Task statement
Reproduce the data exactly and drop any pictures it holds.

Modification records
________________________

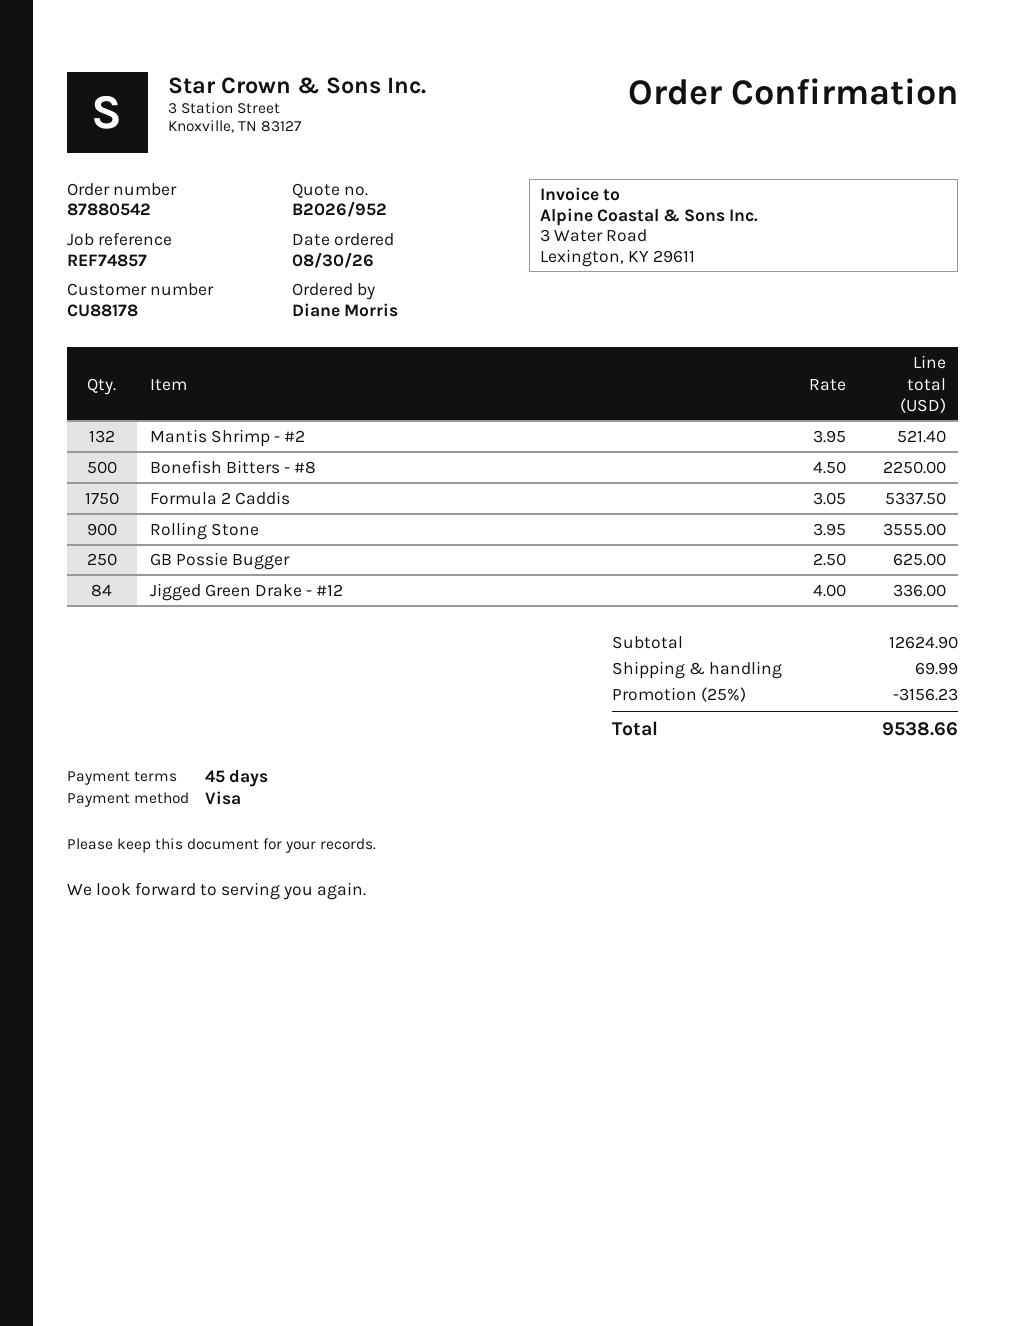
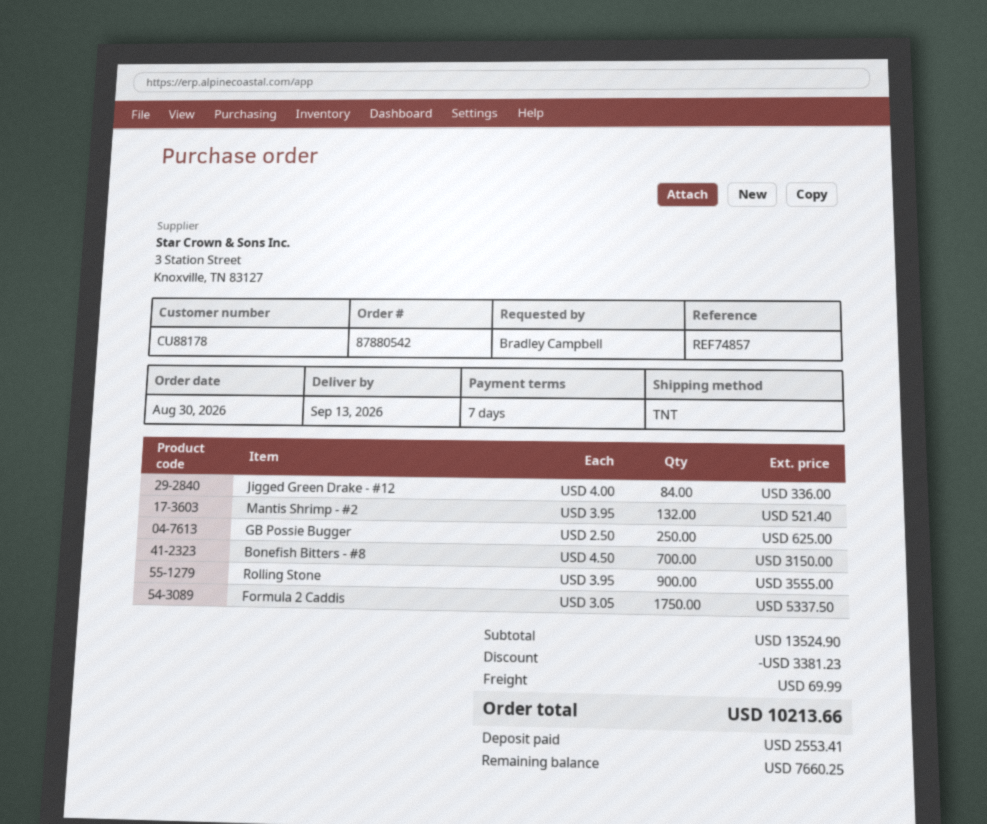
payment terms: 45 days -> 7 days
ordered by: Diane Morris -> Bradley Campbell
Bonefish Bitters - #8: 500 x 4.50 = 2250.00 -> 700 x 4.50 = 3150.00
subtotal: 12624.90 -> 13524.90
discount: 3156.23 -> 3381.23
total: 9538.66 -> 10213.66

________________________

Response
payment terms: 45 days -> 7 days
ordered by: Diane Morris -> Bradley Campbell
Bonefish Bitters - #8: 500 x 4.50 = 2250.00 -> 700 x 4.50 = 3150.00
subtotal: 12624.90 -> 13524.90
discount: 3156.23 -> 3381.23
total: 9538.66 -> 10213.66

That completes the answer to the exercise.